The flowable medium can preferably flow into the flow-through reactor largely tangentially through at least one inlet opening. Also preferably, at least one outlet opening is positioned near the bottom edge of the flow-through reactor.

In another preferred embodiment, the flow-through reactor has exactly one inlet opening through which a flowable medium can flow into the flow-through reactor and exactly one outlet opening through which a flowable medium can flow out of the flow-through reactor.

A media pressure in the flow-through reactor is preferably between 1.1 and 10 bar absolute.

Another aspect relates to a method for influencing the flow of a flowable medium through a flow-through reactor having at least one inlet opening through which a flowable medium can flow into the flow-through reactor and at least one outlet opening through which a flowable medium can flow out of the flow-through reactor, into which energy is introduced by means of at least one energy source for changing at least one property of the flowable medium flowing through the flow-through reactor and the intensity of which is non-uniformly distributed in the volume of the flow-through reactor. The flow of the flowable medium flowing through the flow-through reactor is influenced by at least one mechanical component positioned in the flow-through reactor in such a way that a majority of the flowable medium flowing through the flow-through reactor flows through the zones of high energy intensity generated by means of the energy source.

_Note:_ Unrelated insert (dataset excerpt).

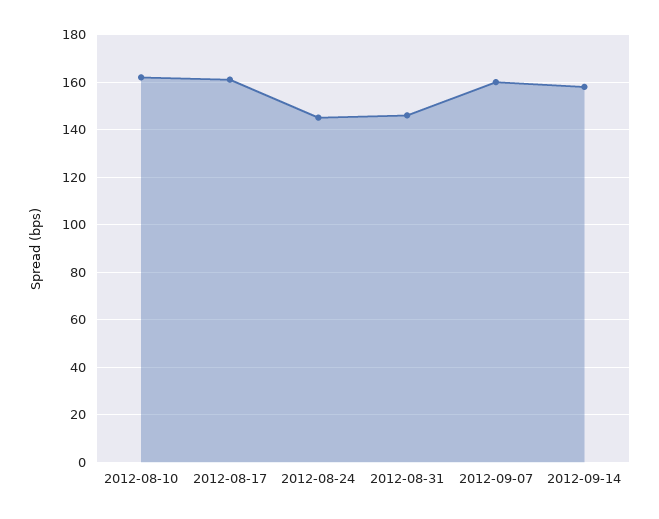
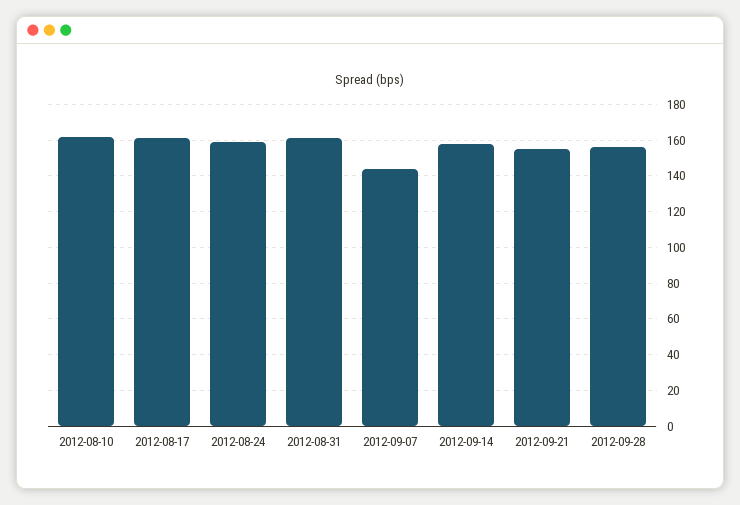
2012-08-24: 145 -> 160
2012-08-31: 145 -> 160
2012-09-07: 160 -> 145
2012-09-21: none -> 155
2012-09-28: none -> 155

The additional features and advantages of the device according to the invention can be used analogously for the method according to the invention.

POSSIBLE EMBODIMENTS

Possible embodiments of the device and method according to the invention are described below. Other embodiments than those described are possible.

FIG. 1a schematic representation of a device according to the invention according to a first embodiment;

FIG. 2a schematic representation of a device according to the invention according to a second embodiment; and

FIG. 3A schematic representation of a device according to the invention according to a third embodiment.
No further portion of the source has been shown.